You are failing as a leader if you’re not consistently making a difference in the professional lives of the people around you. For ALL people… most importantly your employees, but also your peers and even your boss. Respectively, the nature of these relationships is different however the impact should be deliberate and focused on specific outcomes.
Your employees look to you mostly for your guidance, support, and perspective. They want to learn, grow, and achieve success but don’t always understand what that means or how to get there. They need your help to show them the way. You owe it your peers to be honest, collaborative, and to challenge them as a trusted adviser. Your boss, regardless of their personality, needs feedback (a mirror of sorts) to let them know how they are doing in supporting your ability to reach your full potential.
In all cases, YOU make the difference.
Your Actions Reveal Your Intentions
All leaders have some level of an impact on others but it’s not always good. To minimize the negative and increase the positive, the solution is simple – it starts with YOUR intent. The common expression “what were you thinking” makes my point. Unintended actions, outcomes, and consequences typically originate from the lack of a thoughtful and purposeful approach to dealing with people and situations.

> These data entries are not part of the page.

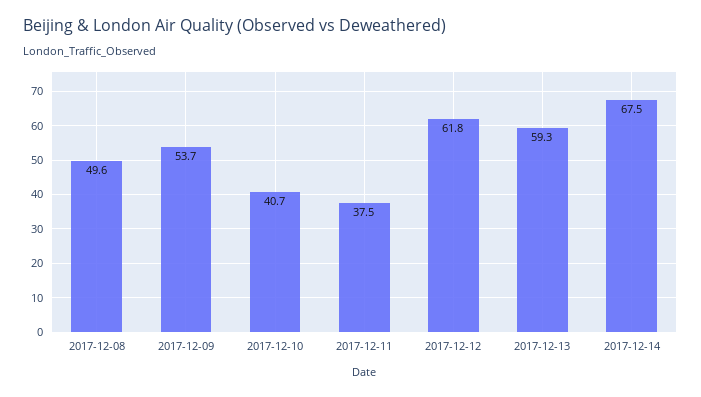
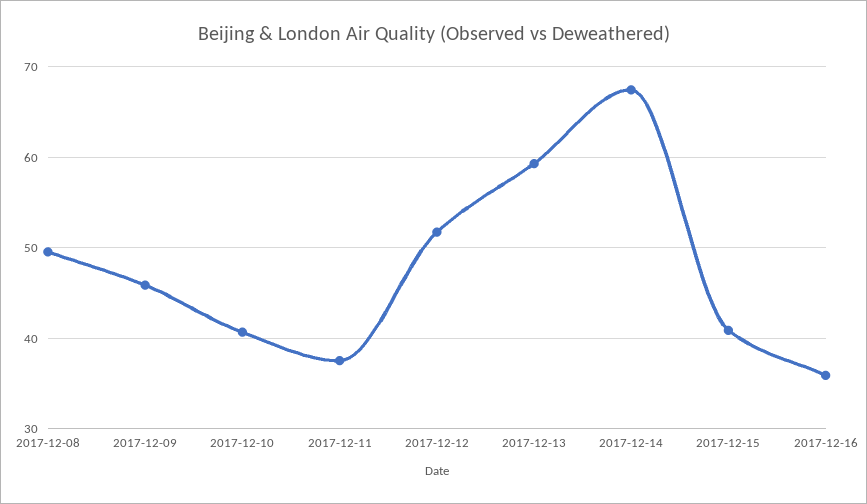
2017-12-09: 53.7 -> 46
2017-12-12: 61.8 -> 52
2017-12-15: none -> 41
2017-12-16: none -> 36

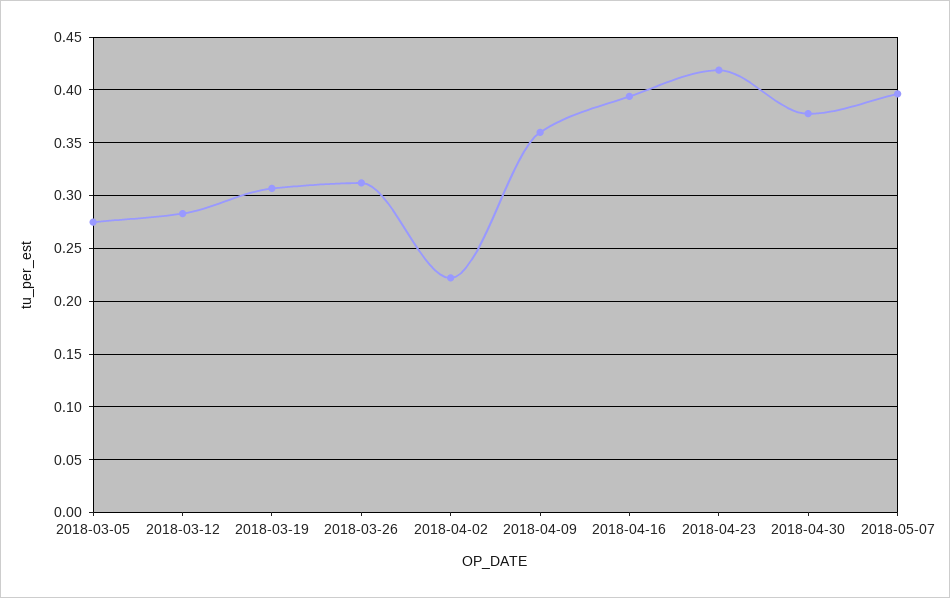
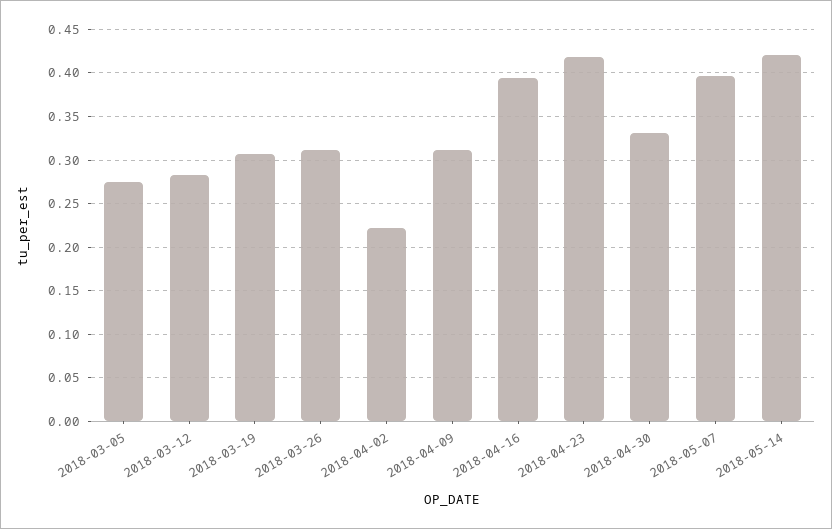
2018-04-09: 0.36 -> 0.31
2018-04-30: 0.38 -> 0.33
2018-05-14: none -> 0.42

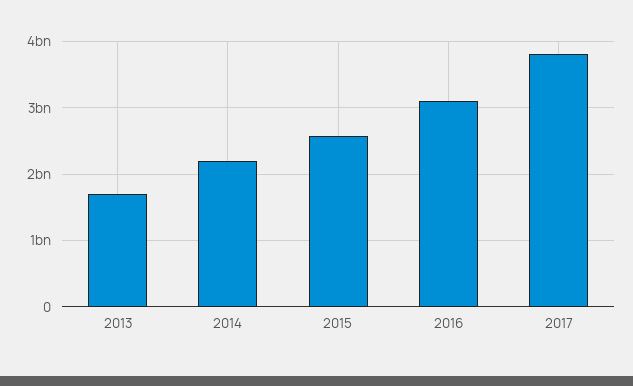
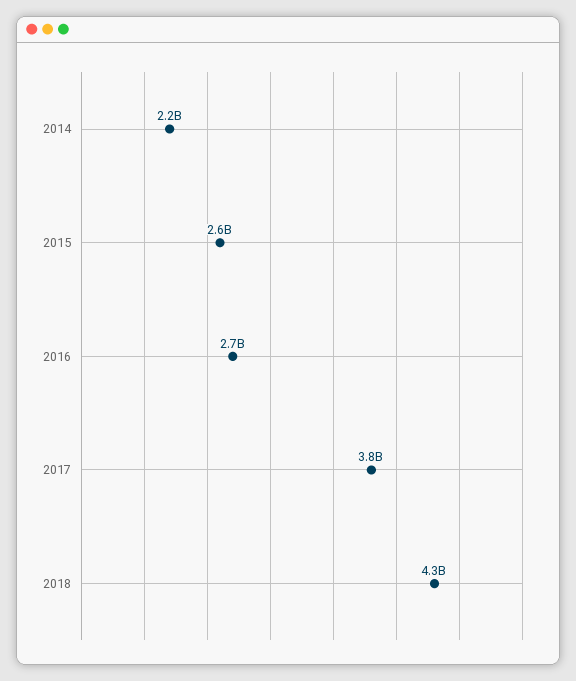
2013: 1700000000 -> none
2016: 3100000000 -> 2700000000
2018: none -> 4300000000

Leaders are charged with achieving results and by the nature of the role this needs to be accomplished with and through other people. If you want to lead others you’d better be sure you have people willing to follow you. So, be well aware of your intent. In the process of getting results, do you simply think of people as loyal subjects to get things done OR are you deliberately planning for their professional growth and future success? You can’t fake it. Intentions have to be genuine to build a real following.
Focus on Potential
Nothing matters more than leadership, whether it is growing a company, building a team, or developing an employee. Leaders see the vision, chart the path and inspire others to follow them to success.
Having a vision for an employee requires a keen understanding of a person’s full potential but also needs to be connected to their wants, needs, and desires. For the leader, this is not an extra effort but rather a conscious effort of charting a path forward, looking for new professional growth opportunity, and challenging the employee to do more than they would do on their own.
Left to chance, you may achieve some success; but if approached as though you are looking through the eyes of your employees, you will make a remarkable difference and, collectively, accomplish great things.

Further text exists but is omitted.